»»

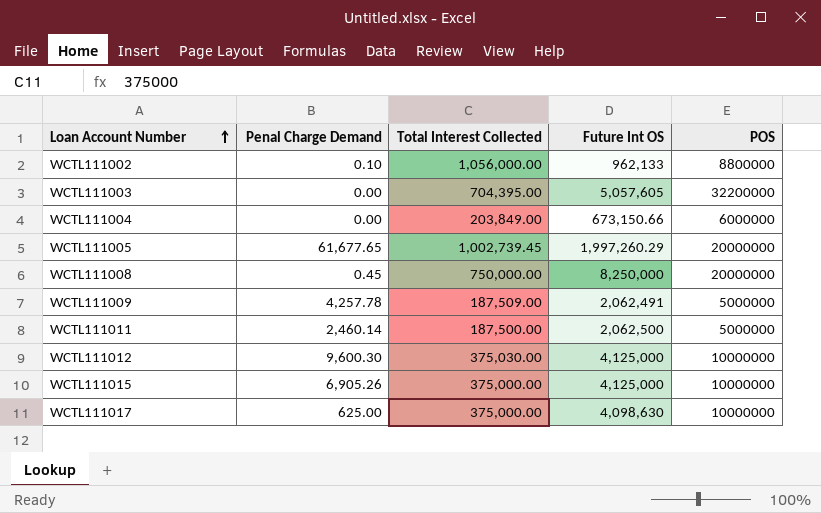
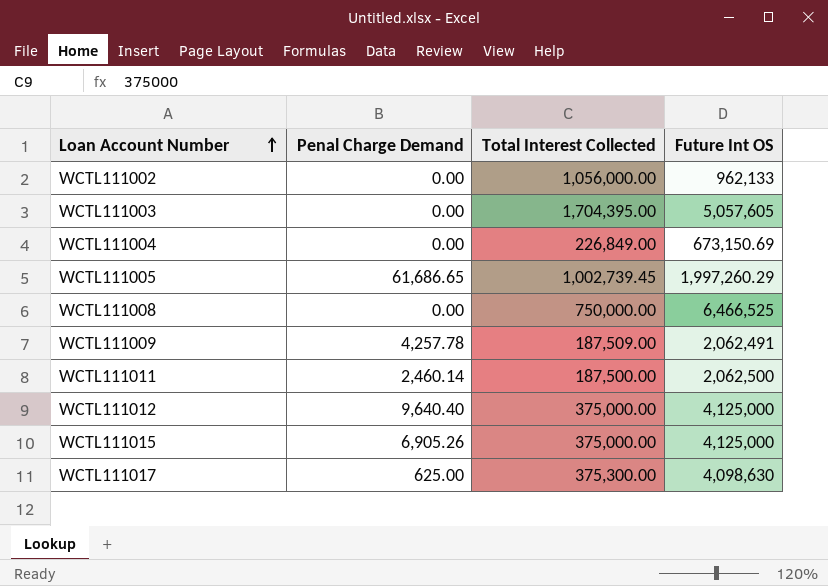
column POS | position: 5 -> none
WCTL111002 | Penal Charge Demand: 0.10 -> 0.00
WCTL111003 | Total Interest Collected: 704,395.00 -> 1,704,395.00
WCTL111004 | Total Interest Collected: 203,849.00 -> 226,849.00
WCTL111004 | Future Int OS: 673,150.66 -> 673,150.69
WCTL111005 | Penal Charge Demand: 61,677.65 -> 61,686.65
WCTL111008 | Penal Charge Demand: 0.45 -> 0.00
WCTL111008 | Future Int OS: 8,250,000 -> 6,466,525
WCTL111012 | Penal Charge Demand: 9,600.30 -> 9,640.40
WCTL111012 | Total Interest Collected: 375,030.00 -> 375,000.00
WCTL111017 | Total Interest Collected: 375,000.00 -> 375,300.00

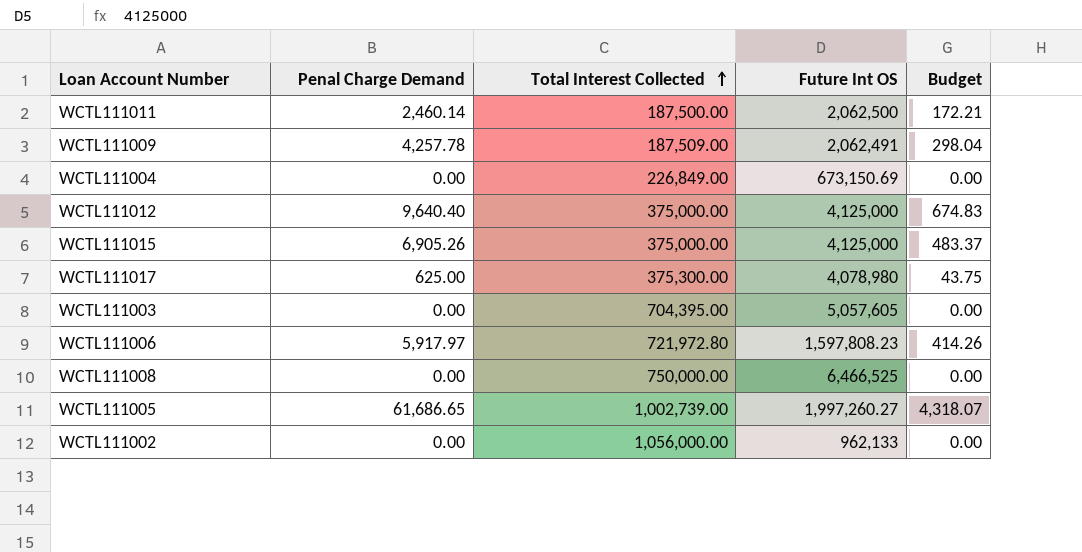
row order: Loan Account Number ascending -> Total Interest Collected ascending
column Budget | formula: none -> [Penal Charge Demand] * 0.07
WCTL111017 | Future Int OS: 4,098,630 -> 4,078,980
WCTL111003 | Total Interest Collected: 1,704,395.00 -> 704,395.00
row WCTL111006: none -> 5,917.97 | 721,972.80 | 1,597,808.23 | 414.26
WCTL111005 | Total Interest Collected: 1,002,739.45 -> 1,002,739.00
WCTL111005 | Future Int OS: 1,997,260.29 -> 1,997,260.27

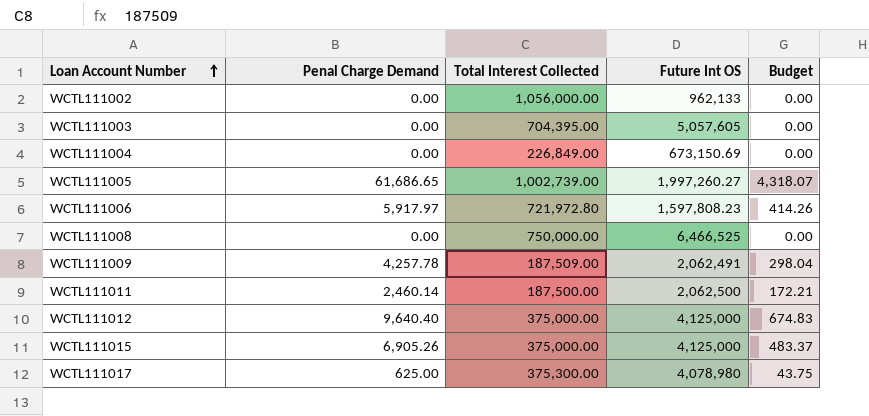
row order: Total Interest Collected ascending -> Loan Account Number ascending

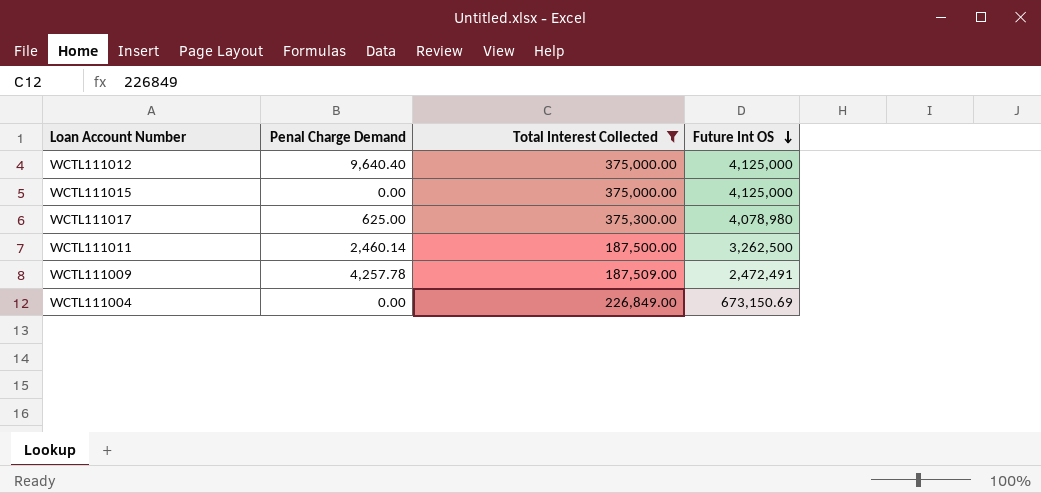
filter: none -> Total Interest Collected <= 375,300.00
row order: Loan Account Number ascending -> Future Int OS descending
column Budget | formula: [Penal Charge Demand] * 0.07 -> none
WCTL111015 | Penal Charge Demand: 6,905.26 -> 0.00
WCTL111011 | Future Int OS: 2,062,500 -> 3,262,500
WCTL111009 | Future Int OS: 2,062,491 -> 2,472,491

««

TASK BRIEF
From the line containing "WCTL111012 | Total" to the last line of the entries, output every line exactly as written, but leave out the pictures.

RESPONSE TO THE EXERCISE
WCTL111012 | Total Interest Collected: 375,030.00 -> 375,000.00
WCTL111017 | Total Interest Collected: 375,000.00 -> 375,300.00

row order: Loan Account Number ascending -> Total Interest Collected ascending
column Budget | formula: none -> [Penal Charge Demand] * 0.07
WCTL111017 | Future Int OS: 4,098,630 -> 4,078,980
WCTL111003 | Total Interest Collected: 1,704,395.00 -> 704,395.00
row WCTL111006: none -> 5,917.97 | 721,972.80 | 1,597,808.23 | 414.26
WCTL111005 | Total Interest Collected: 1,002,739.45 -> 1,002,739.00
WCTL111005 | Future Int OS: 1,997,260.29 -> 1,997,260.27

row order: Total Interest Collected ascending -> Loan Account Number ascending

filter: none -> Total Interest Collected <= 375,300.00
row order: Loan Account Number ascending -> Future Int OS descending
column Budget | formula: [Penal Charge Demand] * 0.07 -> none
WCTL111015 | Penal Charge Demand: 6,905.26 -> 0.00
WCTL111011 | Future Int OS: 2,062,500 -> 3,262,500
WCTL111009 | Future Int OS: 2,062,491 -> 2,472,491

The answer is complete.